■ Aim of the exercise
Nothing but an exact reproduction of the records, pictures excluded, should be returned.

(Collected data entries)
────────────────────
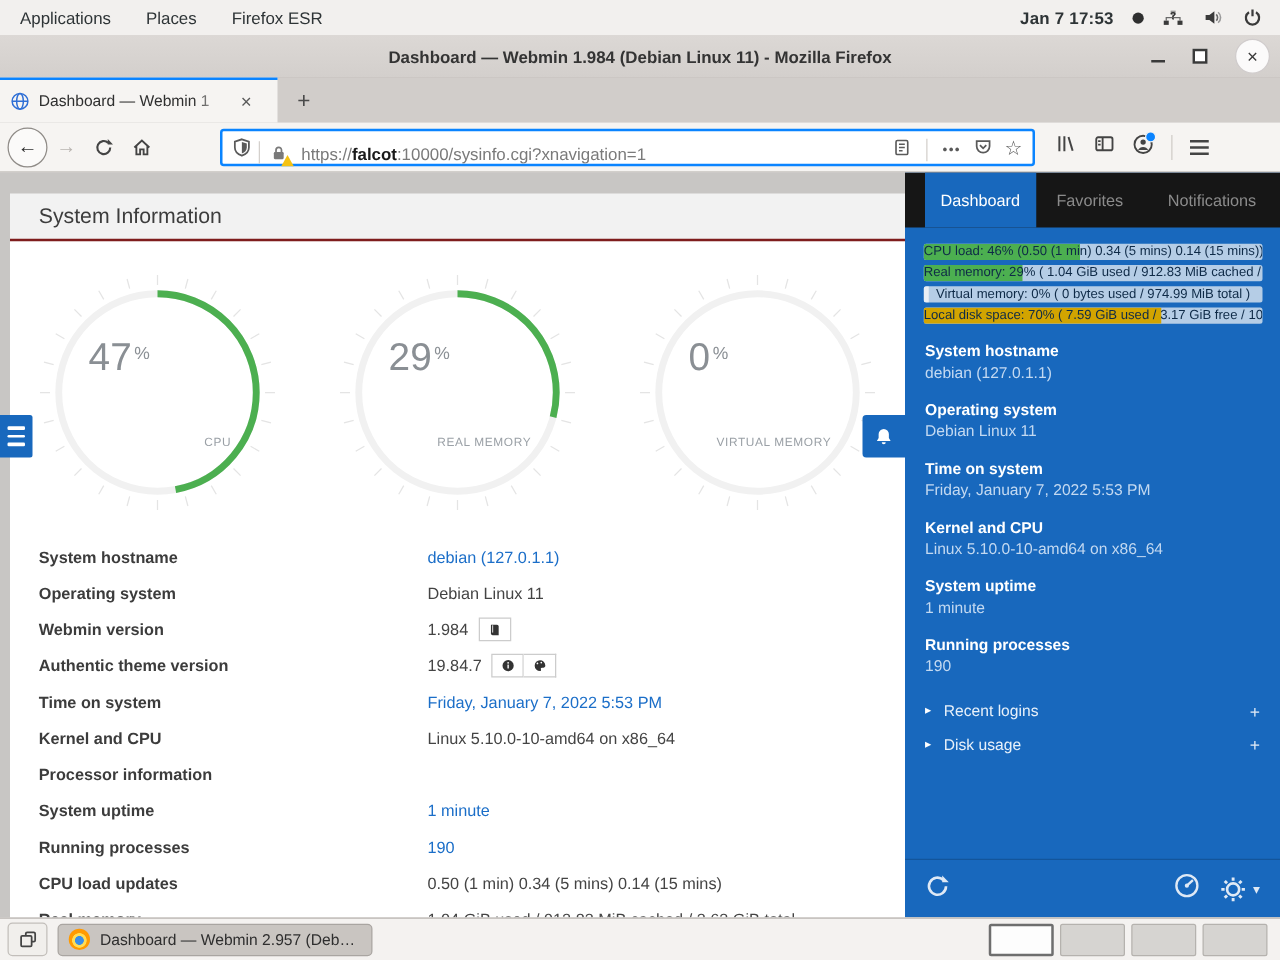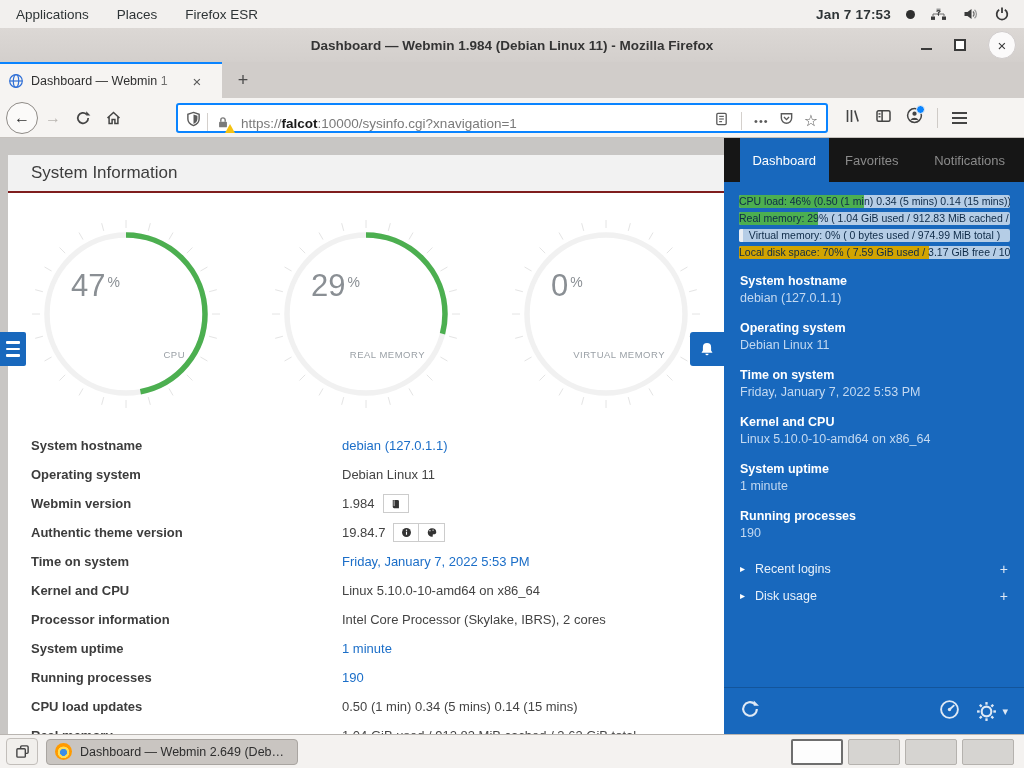"Intel Core Processor (Skylake, IBRS)," span.val { html: <span>Intel Core Processor (Skylake, IBRS), 2 cores</span> -> none }
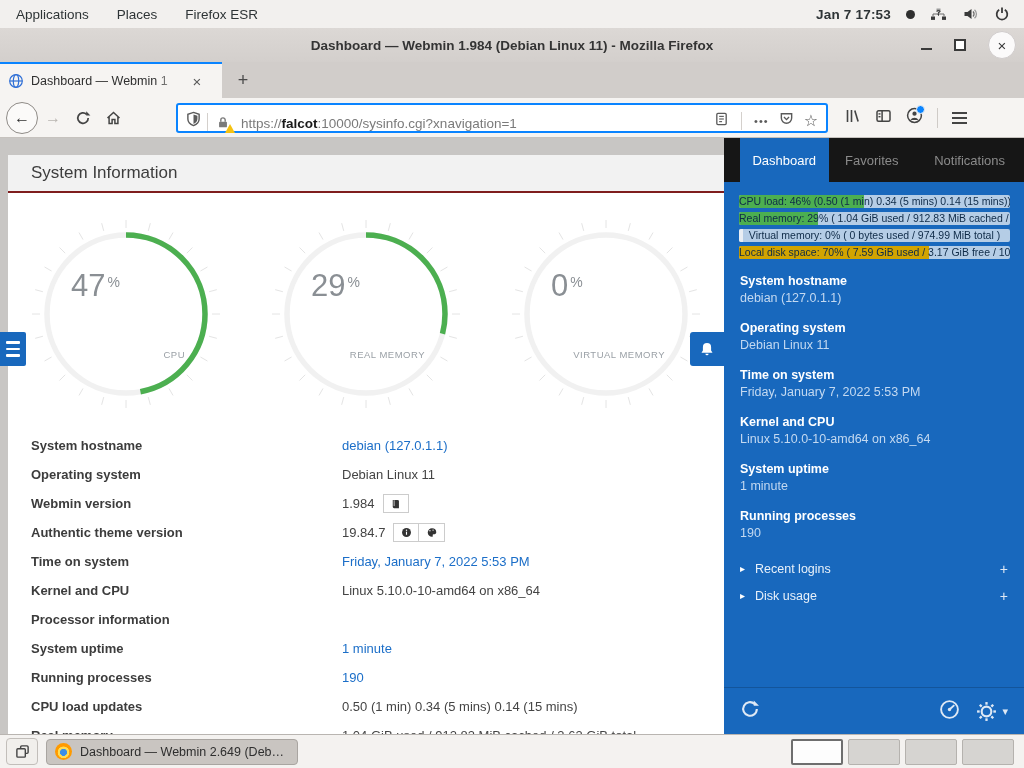"Dashboard — Webmin 2.649 (Deb…" span.tb-task-label { text: 2.649 -> 2.957 }
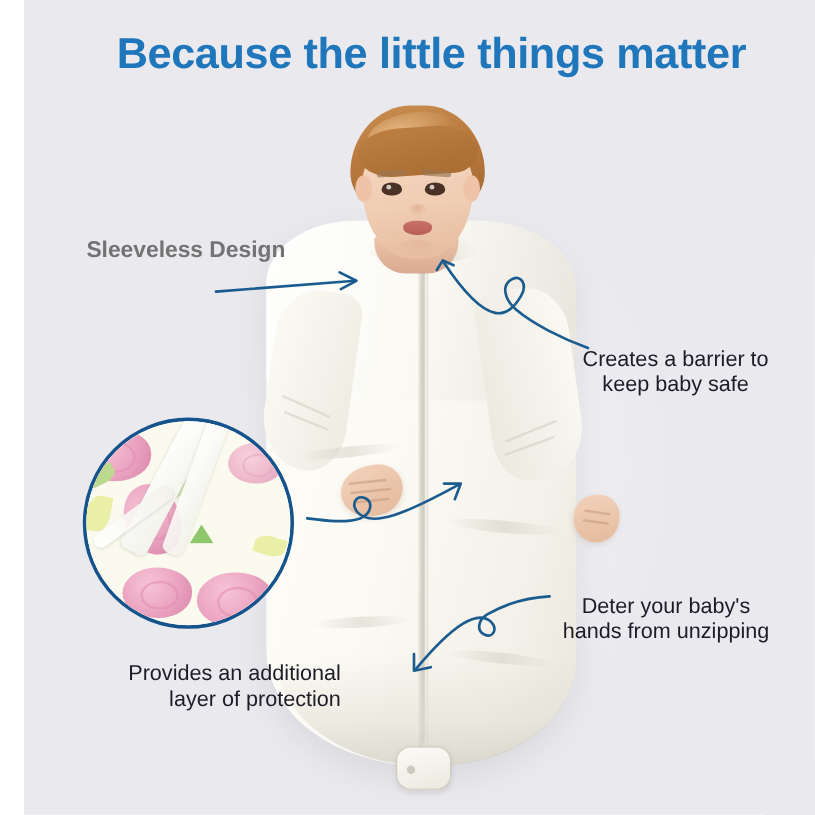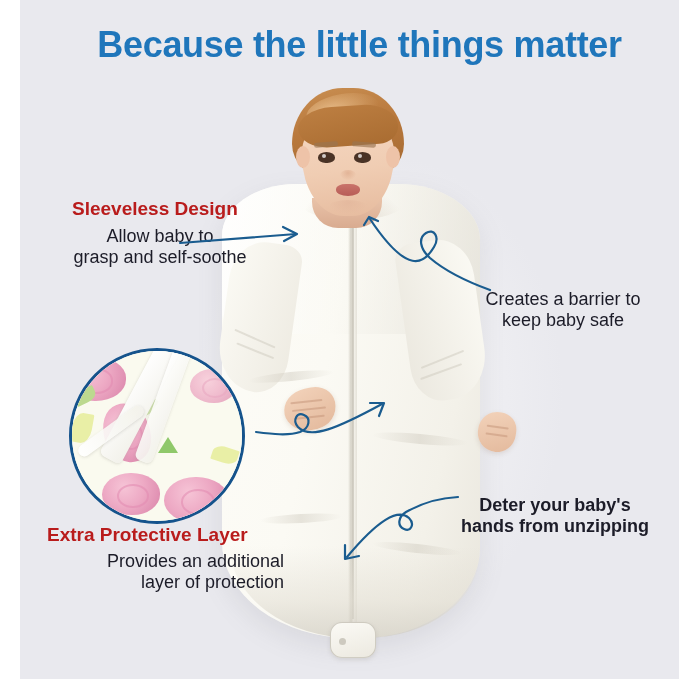"Sleeveless Design" .callout-title { color: #b91c1c -> #737373 }
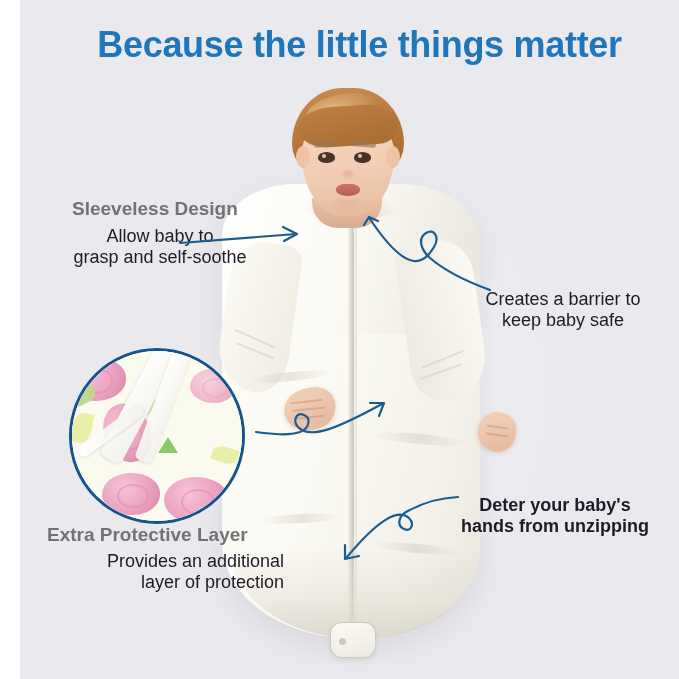"Allow baby to" div.callout-body { html: <div>Allow baby to grasp and self-soothe</div> -> none }
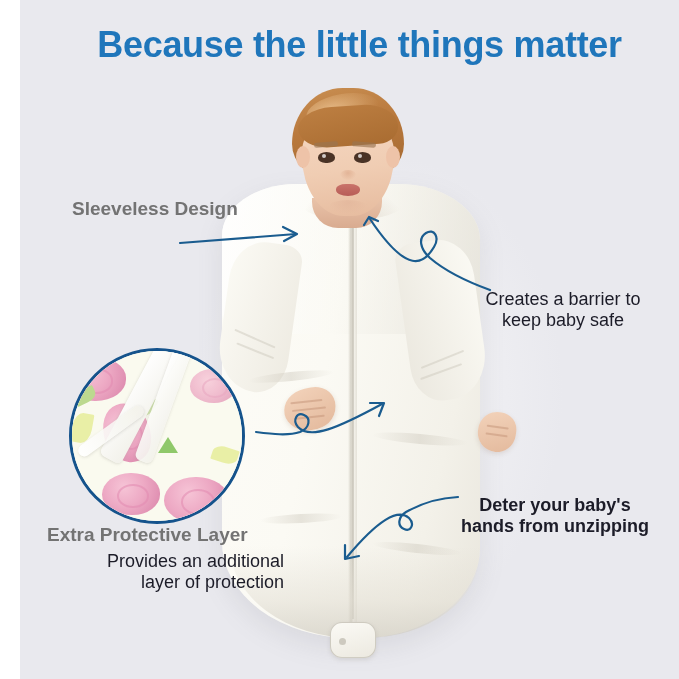"Deter your baby's" #bottom-body { font-weight: bold -> none }
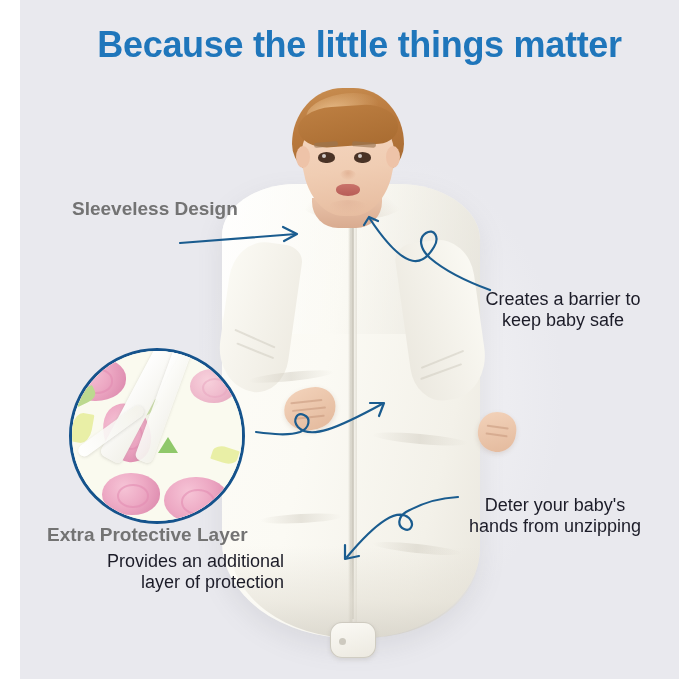"Extra Protective Layer" div.callout-title { html: <div>Extra Protective Layer</div> -> none }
────────────────────
■ Your response
"Intel Core Processor (Skylake, IBRS)," span.val { html: <span>Intel Core Processor (Skylake, IBRS), 2 cores</span> -> none }
"Dashboard — Webmin 2.649 (Deb…" span.tb-task-label { text: 2.649 -> 2.957 }
"Sleeveless Design" .callout-title { color: #b91c1c -> #737373 }
"Allow baby to" div.callout-body { html: <div>Allow baby to grasp and self-soothe</div> -> none }
"Deter your baby's" #bottom-body { font-weight: bold -> none }
"Extra Protective Layer" div.callout-title { html: <div>Extra Protective Layer</div> -> none }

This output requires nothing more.